It was unanimous and right on the mark. The members of the Baltimore County Planning Board spoke with one clear voice in recommending against developer Nicholas Mangione's request to rezone part of the historic Hayfields Farm. Mr. Mangione, the owner of the 474-acre north county property, seeks higher-density zoning that would pave the way for him to build an 18-hole golf course and 50 luxury homes on 69 acres.
The planning board's recommendation has gone to the county Board of Appeals, which will issue the local government's final decision on the matter. The appeals panel needs to echo the planning board's strong denial of the Mangione petition.
Since 1980, Mr. Mangione and a previous Hayfields owner have tried unsuccessfully to change the zoning. Mr. Mangione's latest attempt actually comes close to complying with the current restrictions. Legally, he can put up 40 houses. However, he maintains he must build 50 if he is to raise the money that would allow him to construct the 18-hole golf course -- a project that, in itself, would call for a special zoning exception from the county.

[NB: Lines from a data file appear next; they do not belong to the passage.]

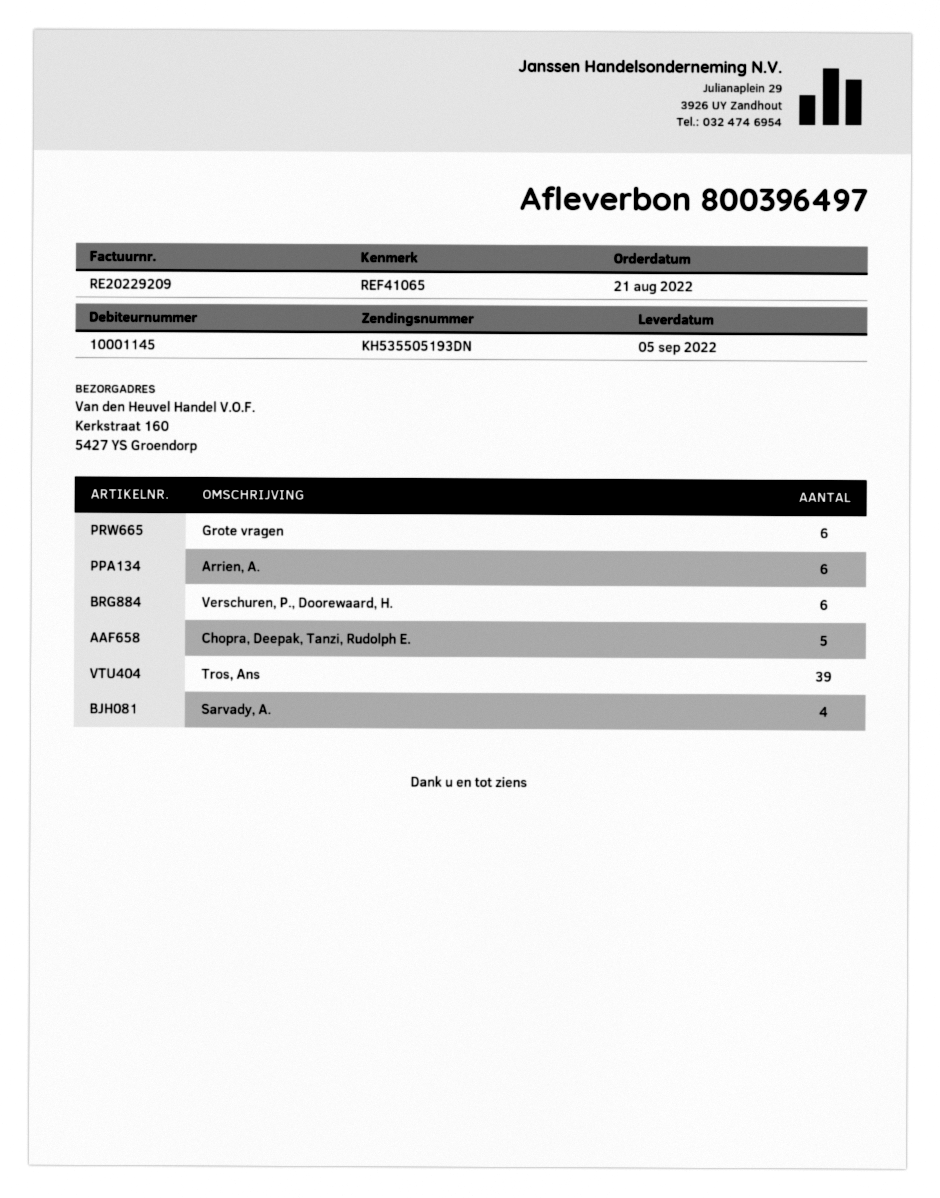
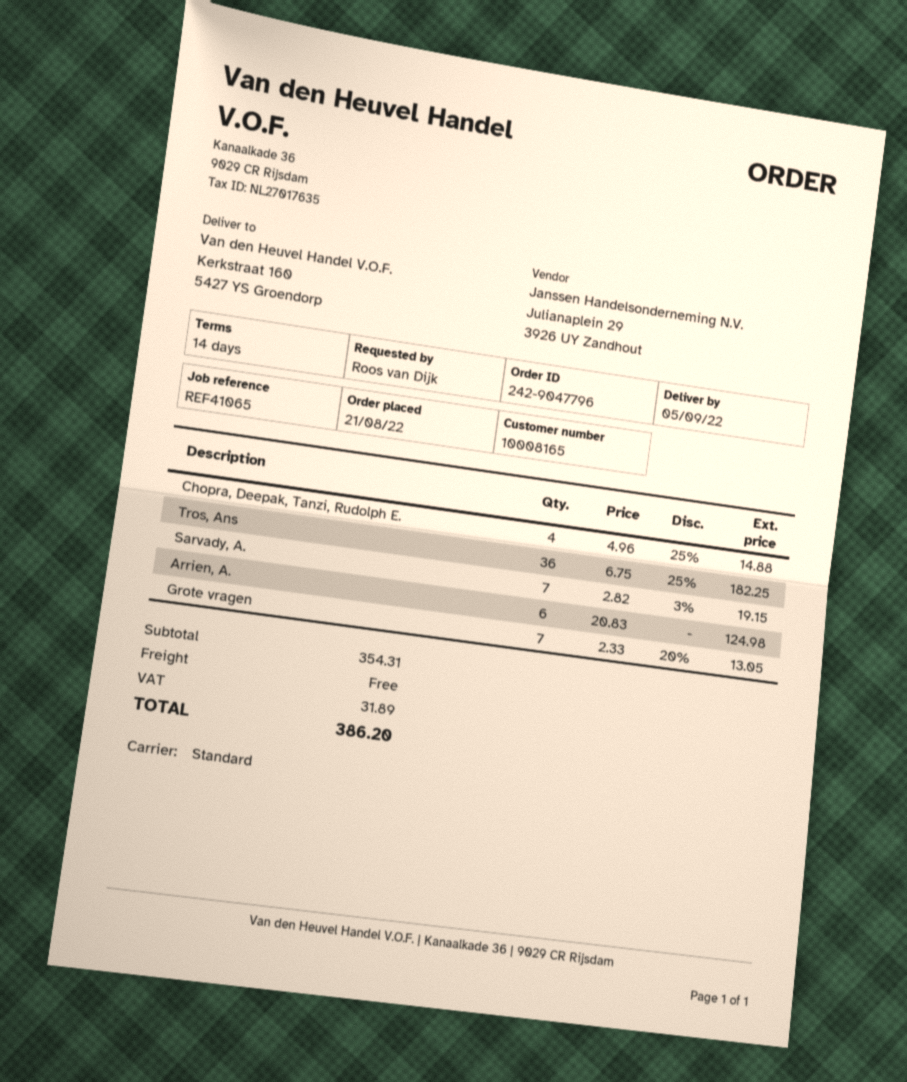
customer number: 10001145 -> 10008165
Grote vragen: 6 -> 7
Verschuren, P., Doorewaard, H.: 6 -> none
Chopra, Deepak, Tanzi, Rudolph E.: 5 -> 4
Tros, Ans: 39 -> 36
Sarvady, A.: 4 -> 7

Local citizens groups understand that a certain amount of development is permissible under law, and therefore unstoppable. Still, they would rather see Hayfields unmarred by bulldozer tracks. Preserving the north county -- for agricultural, historic and environmental reasons -- is a vital goal of area residents. It also is a central part of the county's master plan. Indeed, a recent report from the county Office of Planning and Zoning stated that the Hayfields property, a national historic site that includes a significant aquifer, deserves to be protected by more restrictive zoning.

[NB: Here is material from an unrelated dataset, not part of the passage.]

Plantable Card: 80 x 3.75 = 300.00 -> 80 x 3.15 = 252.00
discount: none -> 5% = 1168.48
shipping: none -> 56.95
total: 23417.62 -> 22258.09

County Executive C.A. Dutch Ruppersberger opposes the rezoning request, as he opposed similar attempts made during his nine-year tenure as the area's county councilman. This suggests Mr. Ruppersberger might be agreeable to a proposal for Hayfields that fits the present zoning guidelines. The ex-athlete and former business owner -- who, as executive, has stepped-up the county's economic development efforts -- is well aware that golf is important to the business community and that the county is known to have a woeful lack of tee times.
But would a 40-house/golf course development be much of an improvement over a project with only 10 more houses? In either configuration, the idea is wrong for the property. The planners' report had it right: North county spaces as precious as Hayfields need greater protection, not less.